I am looking for a Process pool in Erlang similar to Java Thread pool or Akka Router. As I do not find them in the standard Erlang language, I am seeking community help to suggest any libraries to achieve the same.
I am looking for the following capabilities in a Process pool.
- Either spawning a fixed size or variable size pool which grows as load increases.
- Pool Supervising so that a new process is spawned in case an existing process dies.
- Different Message dispatch approaches such as the round-robin algorithm, broadcast to all processes, send the message to the least loaded process, etc
Akka (and similar frameworks) needs “process pool” construct to work around a VM limitation. In Java (discounting project Loom for now) thread cannot yield anywhere except when waiting for a message receive. Erlang VM does not have such limitation, therefore you can create as many processes as needed - 100k, a million, 4 million. It works perfectly good.
In Java, it is expensive to start a new thread, and it’s cheaper to reuse threads - hence the concept of thread pool is necessary. In Erlang spawning new process is very cheap - so you can just spawn it every time you need to perform something asynchronously.
One can argue that “process pool” can be used to limit concurrency. That is a valid use-case, but implementation of such a primitive is trivial.
Another alternative is to start a
simple_one_to_one supervisor and make its workers register in
pg group, then you can trivially send a job to a random worker in that pool (this pool can be distributed between multiple physical servers, so you’ll get a worldwide pool of workers).
And of course you could use
pooler or a similar library from awesome Erlang list. I would however recommend explaining your use-case a bit more, as Erlang may provide better abstractions compared to non-concurrent-languages constructs like “thread pool”.
I think Worker Pool satisfies all your requirements.
Thanks Brujo. Let me check it
Thanks Max. Appreciate your response.
When you say VM limitation with reference to Akka, do you mean that Akka Actor maps to the underlying Java thread for execution and hence, there is a limitation on the number of Actors that could be created?
What is meant by “simple_one_to_one supervisor”?
My use-cases are as follows. Please suggest me appropriate Erlang library to implement.
Use-case #1 - “Dispatching to the same worker”: My application gets event from a large number of sources. After processing each event, my application stores it in a database and displays it on the GUI. I want to maintain the order of arrival while processing the event, so that events will be displayed in the GUI in the arrival order. For maintaining the order of arrival, I plan to process events from a specific source by the same worker/process. Essentially, my dispatcher should dispatch events from a specific source (say based on IP address) to the same worker.

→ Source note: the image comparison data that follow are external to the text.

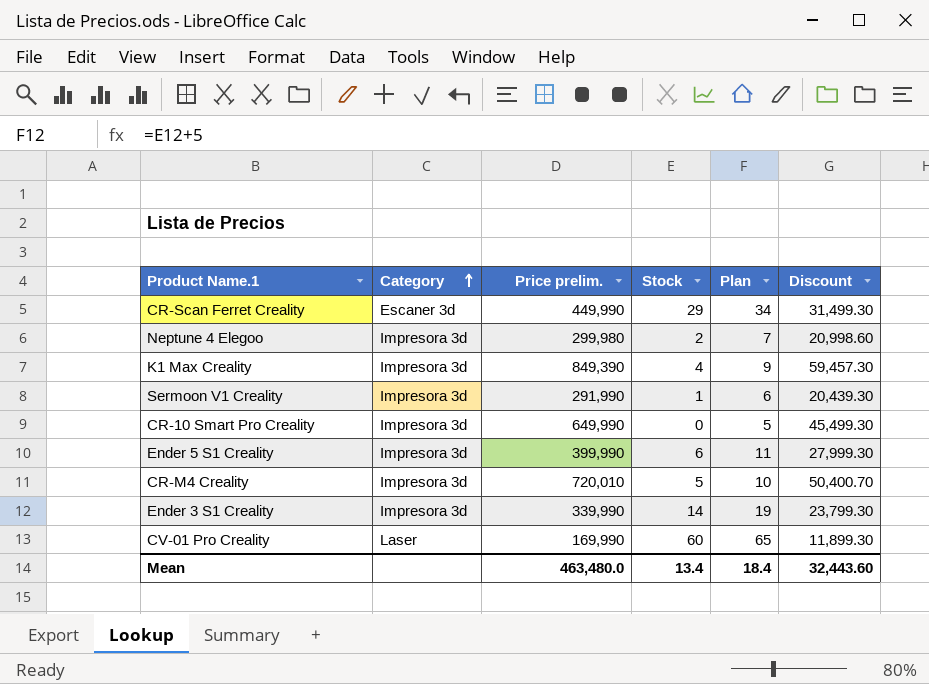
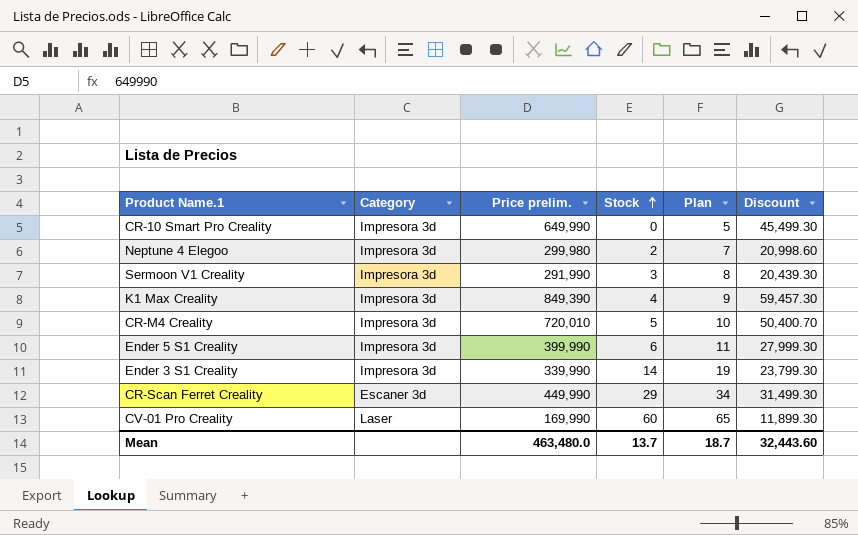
row order: Category ascending -> Stock ascending
Sermoon V1 Creality | Stock: 1 -> 3
Sermoon V1 Creality | Plan: 6 -> 8
Mean | Stock: 13.4 -> 13.7
Mean | Plan: 18.4 -> 18.7

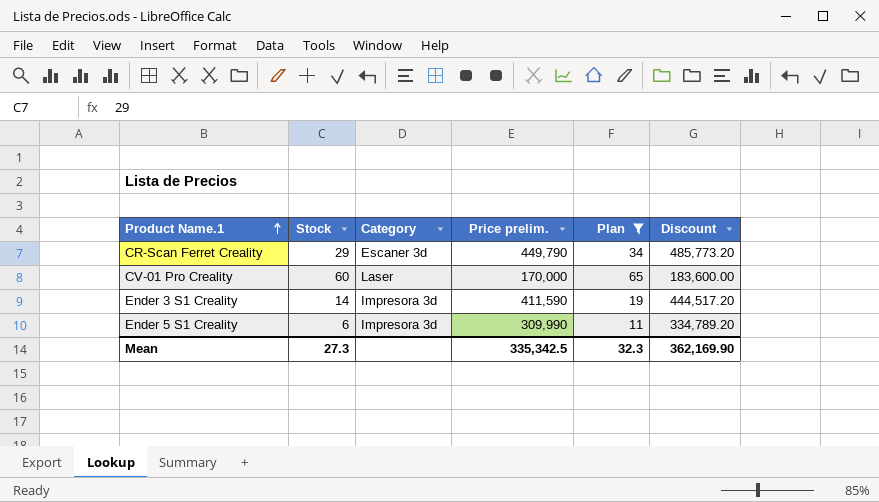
filter: none -> Plan >= 11
row order: Stock ascending -> Product Name.1 ascending
column Stock | position: 4 -> 2
column Discount | formula: [Price prelim.] * 0.07 -> [Price prelim.] * 1.08
CR-Scan Ferret Creality | Price prelim.: 449,990 -> 449,790
CV-01 Pro Creality | Price prelim.: 169,990 -> 170,000
Ender 3 S1 Creality | Price prelim.: 339,990 -> 411,590
Ender 5 S1 Creality | Price prelim.: 399,990 -> 309,990
Mean | Stock: 13.7 -> 27.3
Mean | Price prelim.: 463,480.0 -> 335,342.5
Mean | Plan: 18.7 -> 32.3
Mean | Discount: 32,443.60 -> 362,169.90

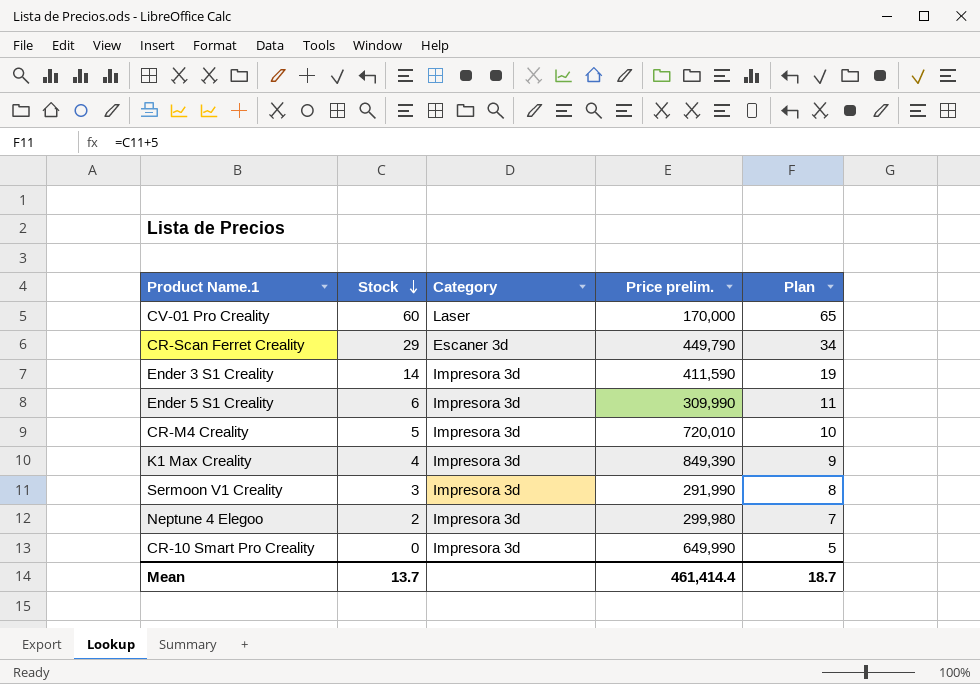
filter: Plan >= 11 -> none
row order: Product Name.1 ascending -> Stock descending
column Discount | formula: [Price prelim.] * 1.08 -> none
Mean | Stock: 27.3 -> 13.7
Mean | Price prelim.: 335,342.5 -> 461,414.4
Mean | Plan: 32.3 -> 18.7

Use-case #2 - “Batch Processing”: Dispatch the tasks to one of the available worker/process based on some algorithm such as least loaded process, round-robin, etc
For both use cases I use (and also contributed to) the worker_pool library Brujo shared before. For #1 you can use
hash_worker, which allows you to select a worker given some key by the producer. For example whichever ID the producer is identified from, hashing is consistent and always chooses the same worker. For #2, the library also has other strategies to select a worker like
next_worker for round-robin and
available_worker for least-load.
Akka maps to Java threads (which is in turn expensive OS threads), so you cannot create millions of these. In Erlang you can have as many as you need.
Use-case #1 looks like you want to create an Erlang process per event stream. Every event stream is separated from all others. Unless you have millions of separate even streams, I don’t see why you want to have a single worker to process and store unrelated events. We use this design successfully. When a new event stream is registered, we basically spawn a new process which handles all events related to that stream. We keep mapping between stream ID and process ID in an ETS table, so we’re always able to find a process.
Use-case #2 Just spawn a new process. It’s cheaper than figuring out which process is “least loaded”. In most cases reusing an Erlang process is more expensive than starting a new one. That’s why I usually warn against “worker pool” concept in Erlang.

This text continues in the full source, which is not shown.